KALININGRAD, August 26. /TASS/. The combat teams of the Baltic Fleet’s Bastion coastal defense missile systems practiced striking enemy surface ships in drills on the Baltic coast of Russia’s westernmost Kaliningrad Region, the Fleet’s press office reported on Monday.
"The combat teams of Bastion coastal defense missile systems practiced assignments to detect and track notional targets, and also performed electronic missile launches, notionally destroying precision weapon ‘carriers’ represented by the simulated enemy’s surface ships," the press office said in a statement.
The drills involved over 100 personnel and 10 items of military and special hardware, the statement reads.
In addition to accomplishing combat training measures, the Baltic Fleet’s coastal defense troops are on constant alert to protect and defend the maritime borders and the coastline of the Kaliningrad Region, the press office stressed.

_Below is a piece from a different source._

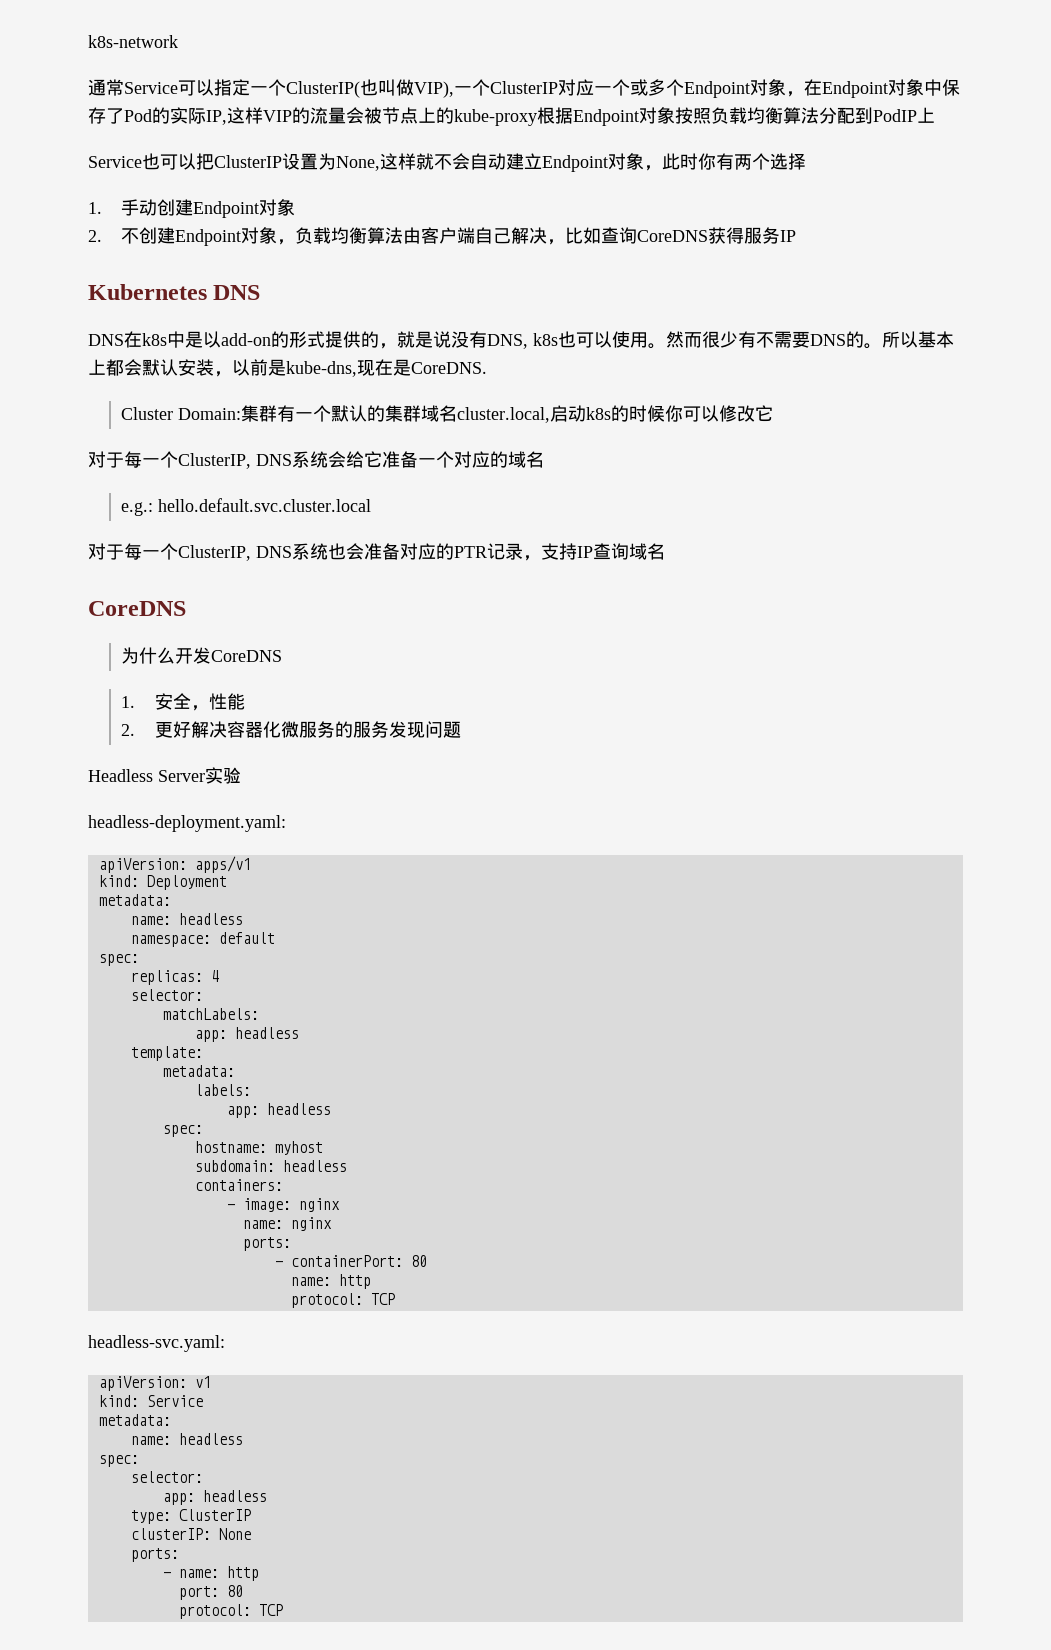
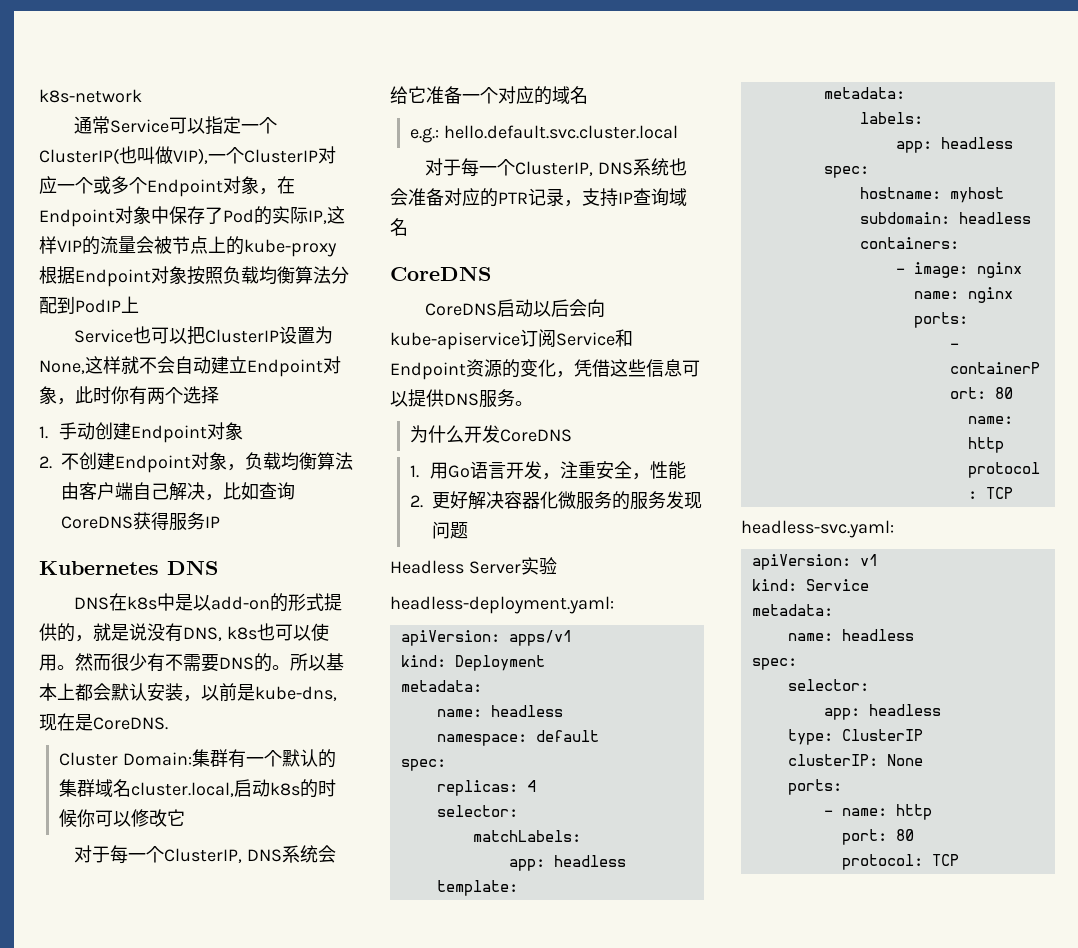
(186, 608) none -> [424,299,605,317] [390,329,633,350] [390,359,700,380] [390,389,533,408] // CoreDNS启动以后会向kube-apiservice订阅Service和Endpoint资源的变化，凭借这些信息可以提供DNS服务。
(136, 702) none -> [429,461,596,480] 用Go语言开发，注重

The Bastion coastal defense system with standardized Yakhont (Oniks) supersonic homing anti-ship cruise missiles went into service with the Russian troops in 2010. The Bastion is designated to strike various types of surface ships operating as part of amphibious assault formations, convoys, surface action and carrier strike groups, and also single ships and radar-contrast land targets under enemy intensive fire and electronic counter-measures.
According to the data of the International Institute for Strategic Studies, the Russian Navy currently operates over 40 Bastion coastal defense systems. Specifically, they are deployed in Crimea, on the Kotelny Island (the Novosibirsk Archipelago), in the Kaliningrad Region, in Syria and on Kamchatka.
A Bastion battalion is capable of defending a coastline stretching over 600km. The Bastion can fire Oniks missiles to a range of 500km. The firing positions can be moved away from the coastline by 200km. The system’s ammunition load can include up to 36 missiles.